Philanthropy Is Best as a Team: Sarah Redfield Ryland ’87, P’20, P’22
The Duke Women’s Impact Network (WIN) is dedicated to celebrating and accelerating the power of women’s philanthropy, a passion of Sarah Redfield Ryland ’87. She and her husband Kyle Trivitt Ryland ’87, P’20, P’22 have a long legacy of supporting causes they believe in. Over the years, their involvement with Duke has been inspiring and unwavering, so when the Rylands heard about the fledgling Duke softball program, they were eager to pitch in.
Sarah came to Duke by way of the West Coast. She attended an all-girls school in Palo Alto, California. The school, Castilleja, was founded in 1907 by the encouragement of Stanford University’s first president to provide a comprehensive preparatory college education for young women. The headmaster at Castilleja also happened to be a Duke alum — and every year it seemed one of the school’s graduates went on to Duke.
Sarah was the ambitious and talented student chosen in 1983, yet when she arrived in Durham, it was so geographically different and diverse from the Bay Area that she wanted to return home to attend the University of California, Berkeley. Her father insisted she stay at Duke, stressing to Sarah how important the experience would be.
“I am thankful for his guidance. Learning to adapt to new situations is part of a college education and skill set that carries with you forever,” says Sarah. “Attending Duke was one of my most memorable experiences.”

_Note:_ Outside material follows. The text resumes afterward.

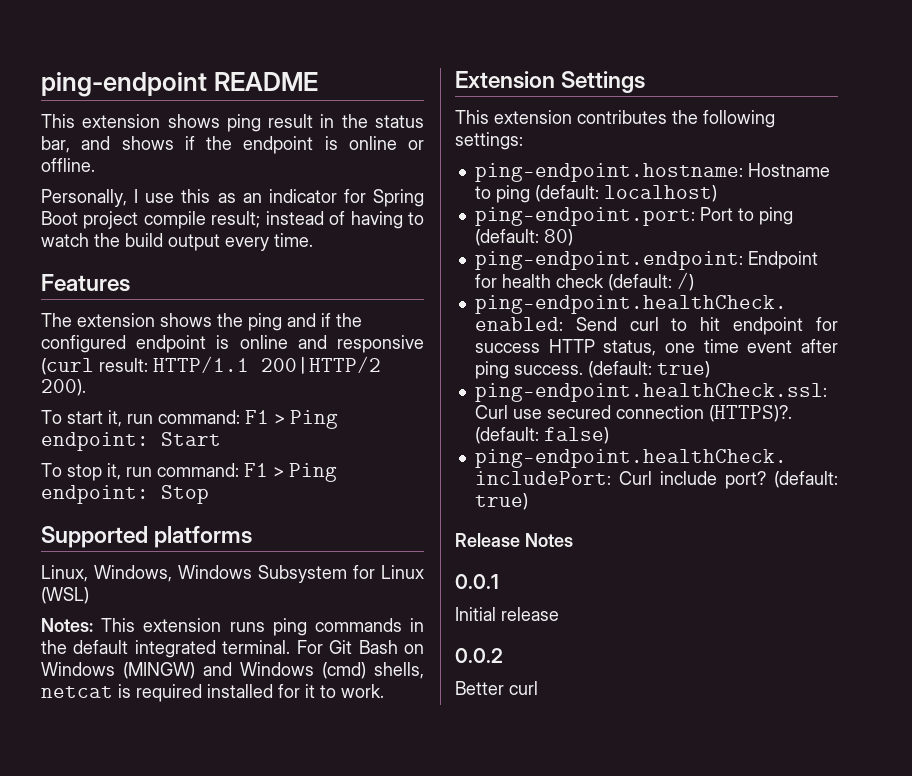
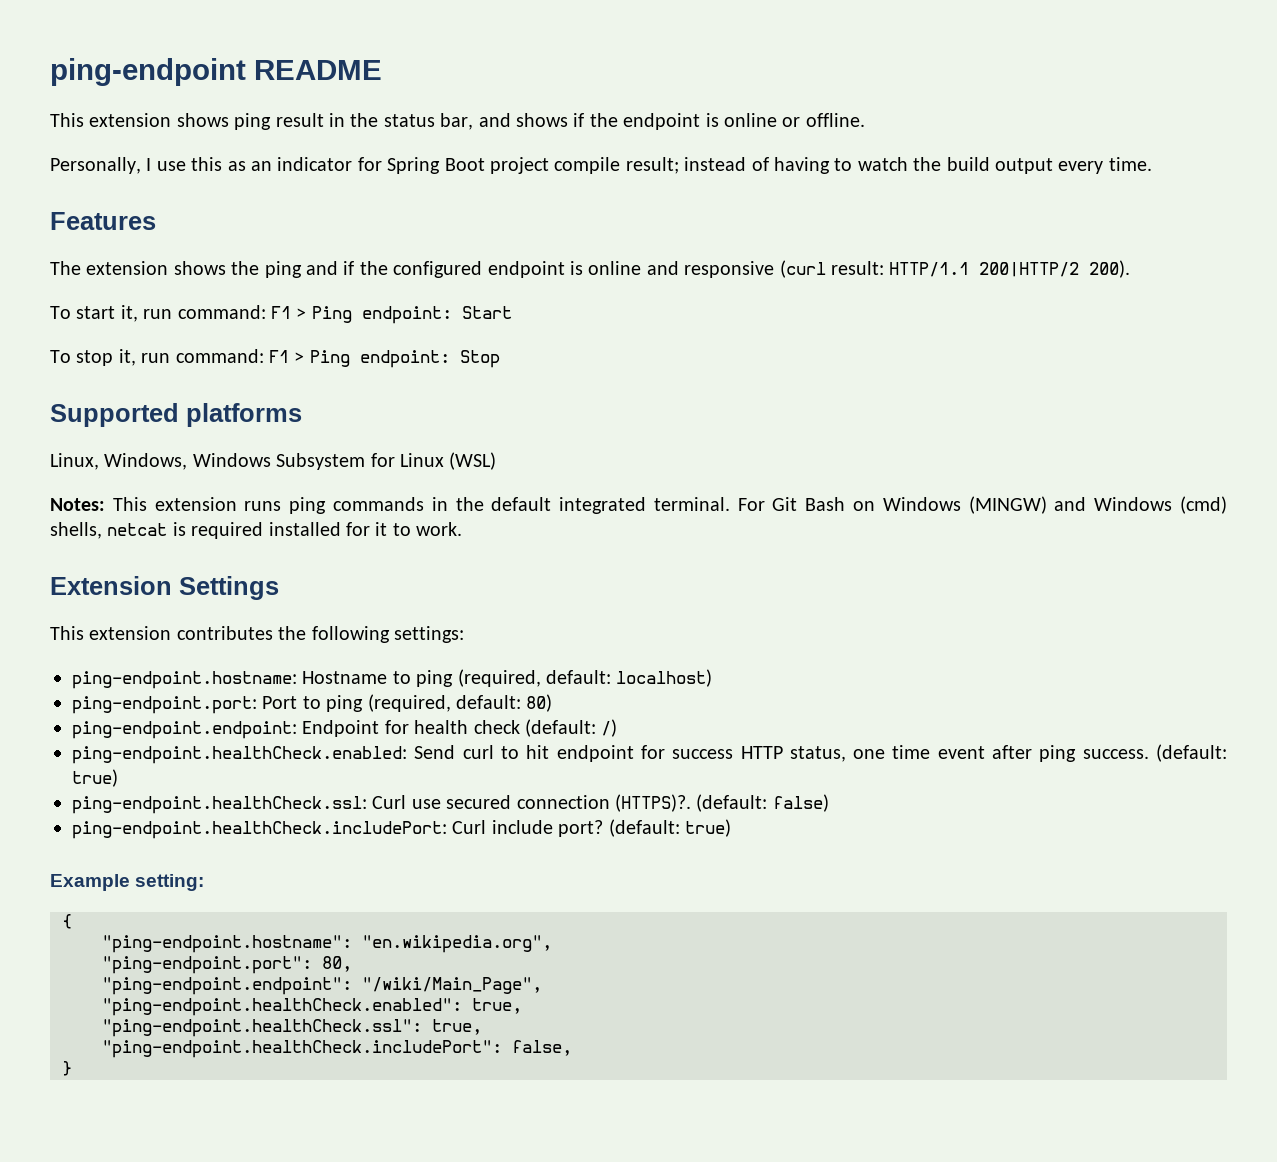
[534,185,599,202] (default: -> [457,669,611,687] (required, default:
[474,229,539,246] (default: -> [367,694,521,712] (required, default:
[455,533,573,547] [455,574,499,589] [455,607,559,621] [455,648,503,663] [455,681,538,695] Release Notes // 0.0.1 // Initial release // 0.0.2 // Better curl -> [50,874,205,891] [62,914,72,929] [102,935,552,953] [102,956,352,974] [102,977,542,995] [102,998,522,1016] [102,1019,482,1037] [102,1040,572,1058] [62,1061,72,1076] Example setting: // { // "ping-endpoint.hostname": "en.wikipedia.org", // "ping-endpoint.port": 80, // "ping-endpoint.endpoint": "/wiki/Main_Page", // "ping-endpoint.healthCheck.enabled": true, // "ping-endpoint.healthCheck.ssl": true, // "ping-endpoint.healthCheck.includePort": false, // }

Soon, Sarah saw Duke for what it was: a marvelous opportunity to challenge herself, grow as an intellectual, and to expand her connections and understanding of the world.
In her senior year, Sarah took an Introduction to Architecture course, where her life changed again. Kyle was in her class and they had an instant connection. Studying for the final exam together, they got a good laugh deciding whose notes were more legible. In fact, it was through this joint academic experience that they realized a shared appreciation for the aesthetics of design and travel, especially to other countries.
Looking back, Sarah says it seems like there was life pre-Duke and then life post-Duke, with the four years in between being a unique, once-in-a-lifetime transition.
Throwing out the First Pitch
Leaving with a bachelor’s degree in political science, Sarah built a successful career in human resources. She specialized in recruitment during high growth periods at Tiffany & Co., Montgomery Securities, and Oracle Corp. She then focused on executive search for the technology sector at Korn Ferry in San Francisco. Sarah has also been involved with a number of nonprofits that support children, education and conservation, areas of great interest to her. She was the founding member of the parent auxiliary for the Peninsula Bridge Program, a Palo Alto nonprofit that prepares highly motivated, low-resource students for high school and college.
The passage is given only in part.